Got the following recipe from a guy. He makes this repeatedly, and others who have done it raved. Haven't made it, but saved it. Not exactly wild yeast, but close...it might help you devise your wild yeast recipe. Shows how bare-bones you can get!


1 gal apple cider (usually indian summer brand from kroger. it is important that it has NO other ingredients but apple cider or juice) 

fleischmanns bread yeast (can result in off flavors but they mellow out in secondary and after bottling) 

2.5lb honey 

balloon 

I pour a few cups of juice out, and about 2 more cups into a pan. heat the juice and add the honey slowly. let it dissolve. 

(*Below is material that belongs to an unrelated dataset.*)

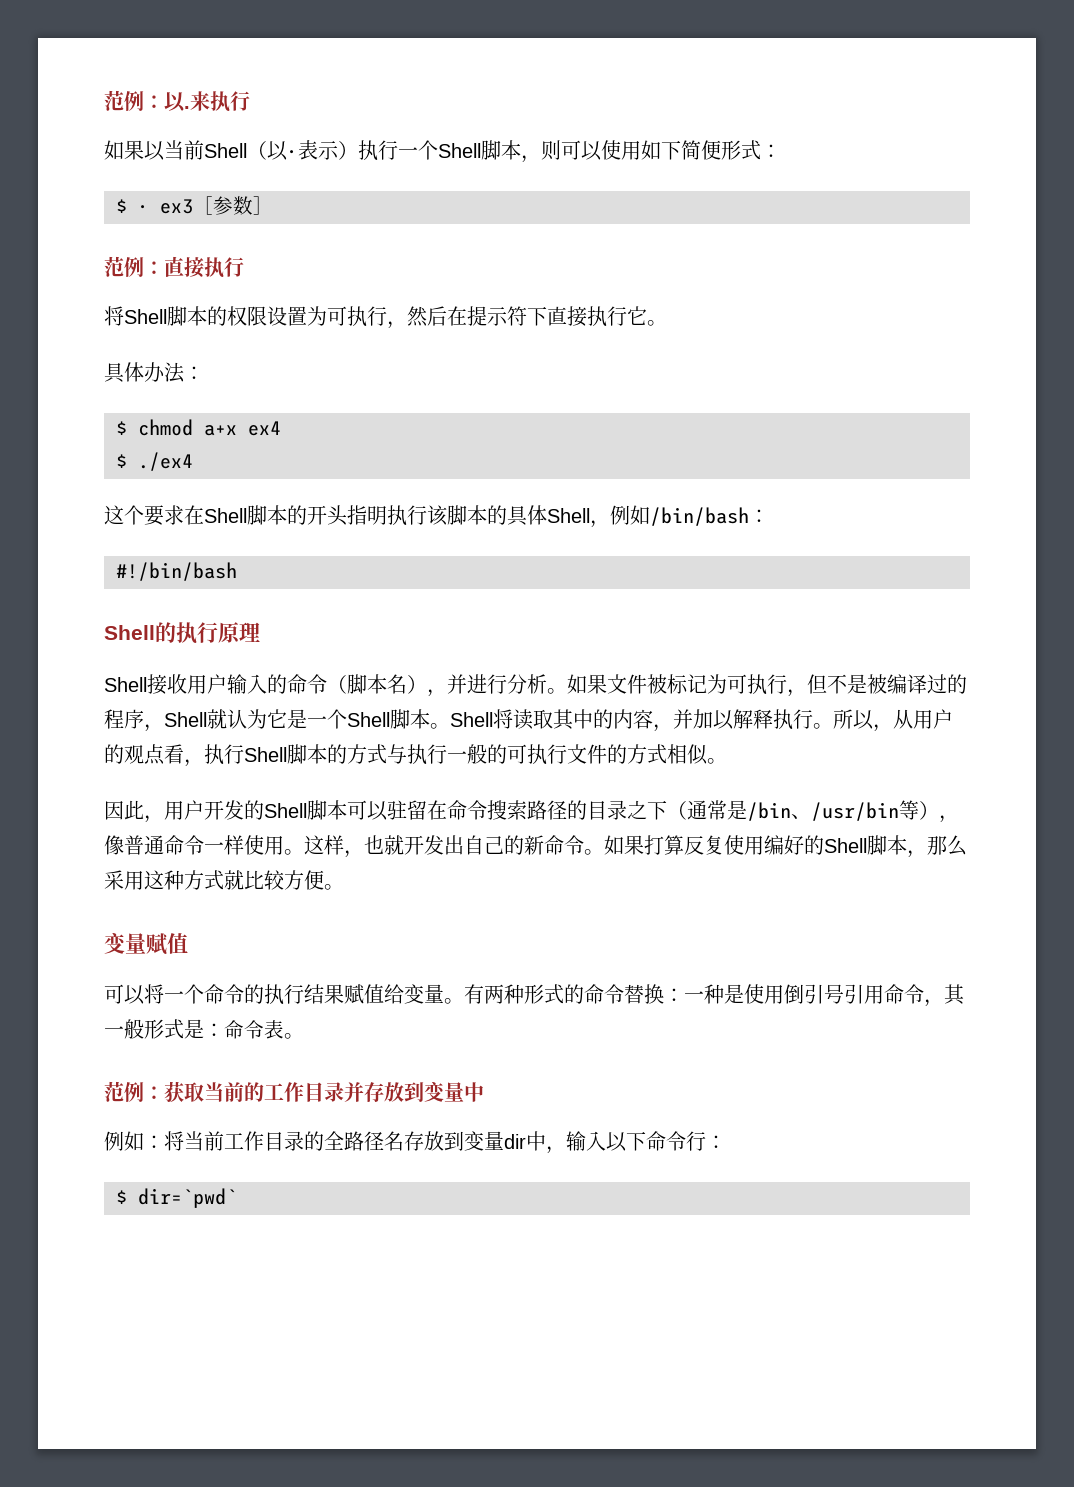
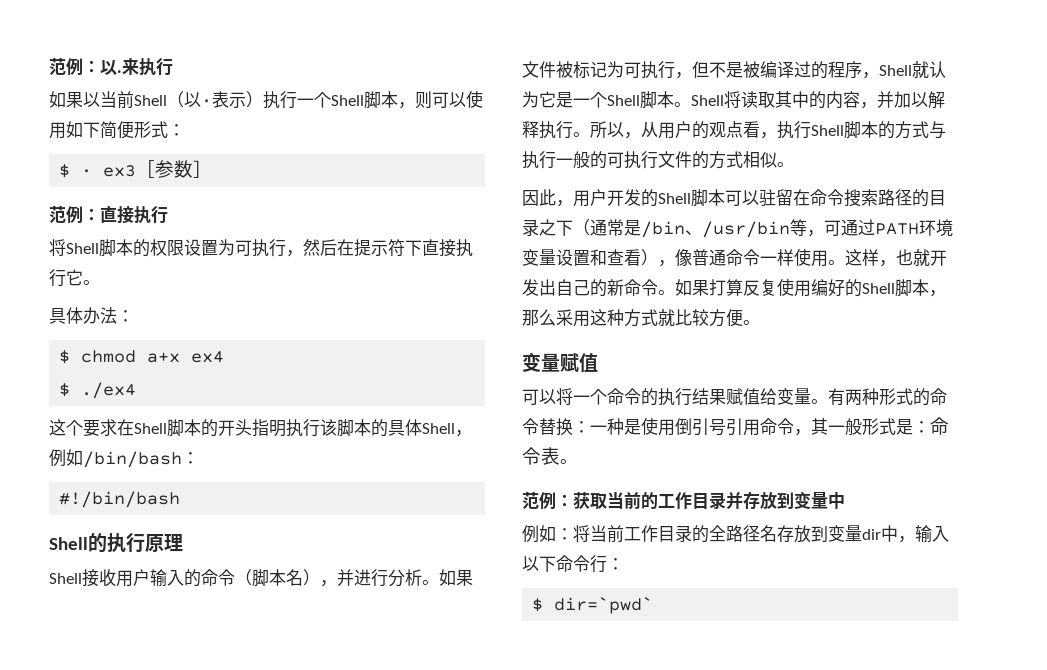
(919, 810) none -> [807,219,953,237] [522,249,641,266] ，可通过PATH环境变量设置和查看

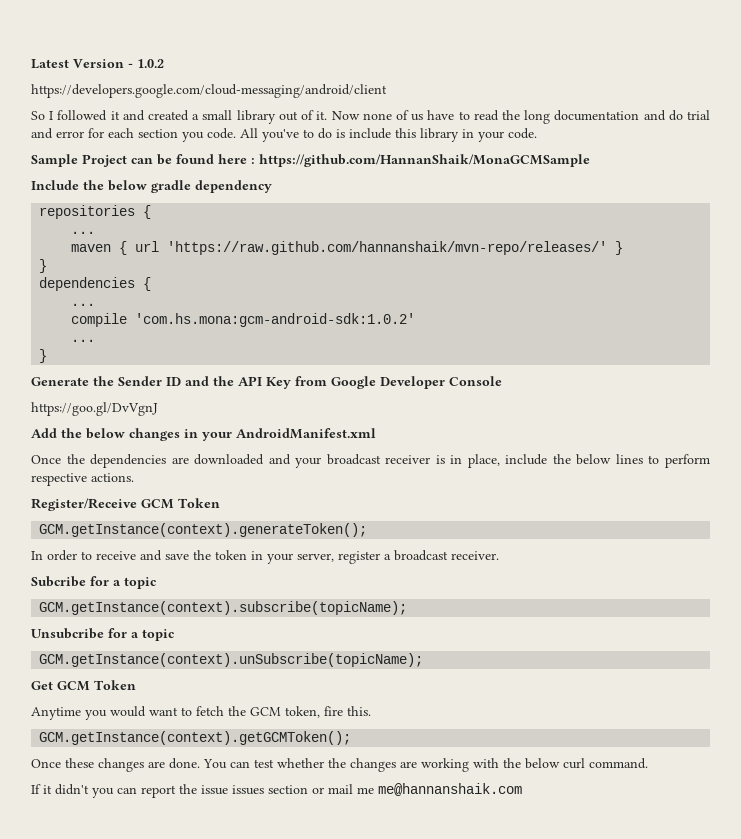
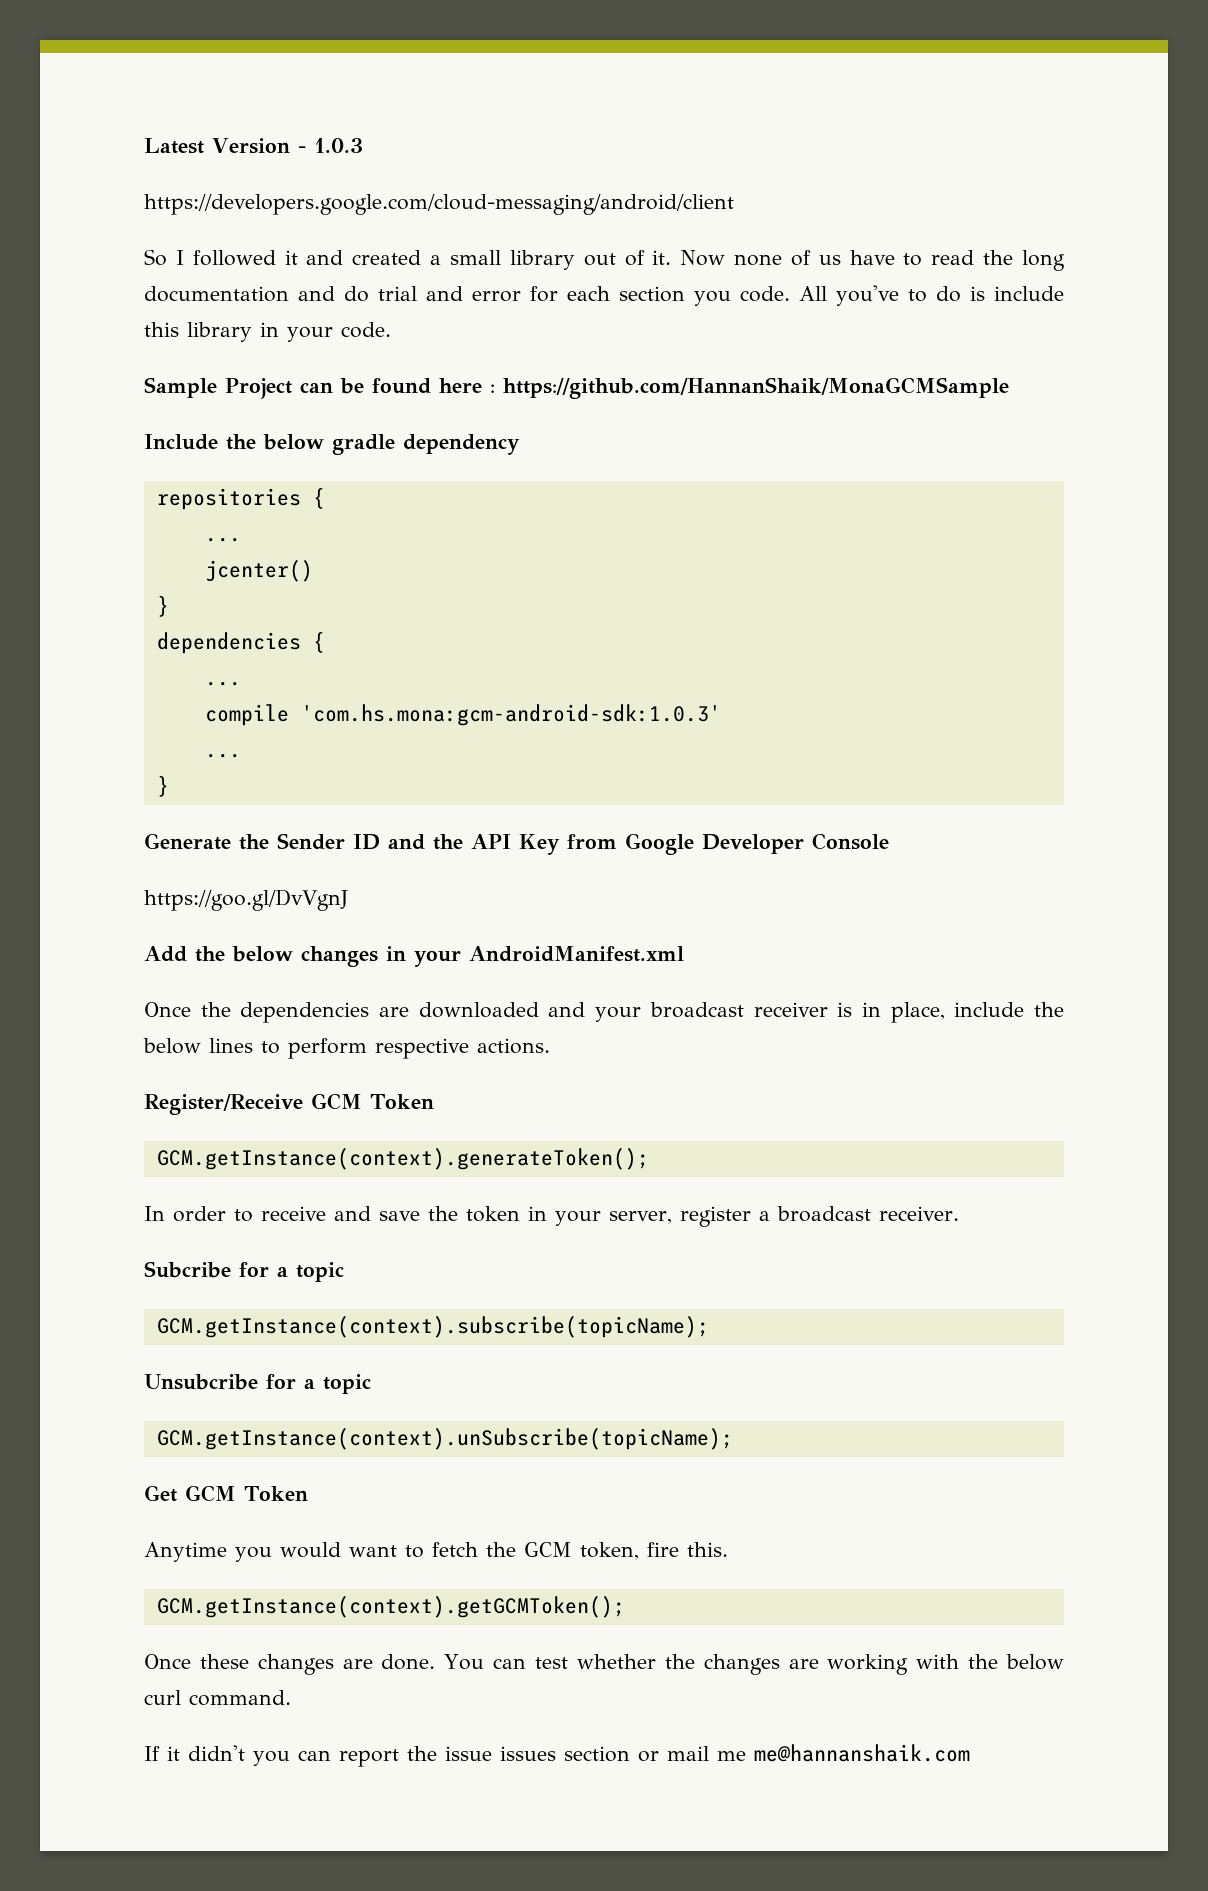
[137,59,164,68] 1.0.2 -> [313,138,363,153] 1.0.3
[71,241,624,255] maven { url 'https://raw.github.com/hannanshaik/mvn-repo/releases/' } -> [204,560,313,582] jcenter()
[135,313,416,327] 'com.hs.mona:gcm-android-sdk:1.0.2' -> [300,704,721,726] 'com.hs.mona:gcm-android-sdk:1.0.3'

once this mixture cools, i add to the jug with the remaining juice. leave a little headspace. let this cool completely then pitch 1/3 to 1/2 of a packet of yeast into the jug. shake it a little. remove cap and put balloon on top. cut a little hole in the balloon to let co2 escape. 

Wait 10 days or so for primary ferm. Rack into a gallon jug for secondary. 

At this point I taste it to see if it needs more fermentation or if I'm at a good level of sweetness. (i like it sweet and strong). if it's good then I put it in the fridge. This flocculates the majority of the yeast. After sitting in the fridge for a while (i'm in no hurry at this point), I bottle it into 1 quart swing tops that I bought at ross. 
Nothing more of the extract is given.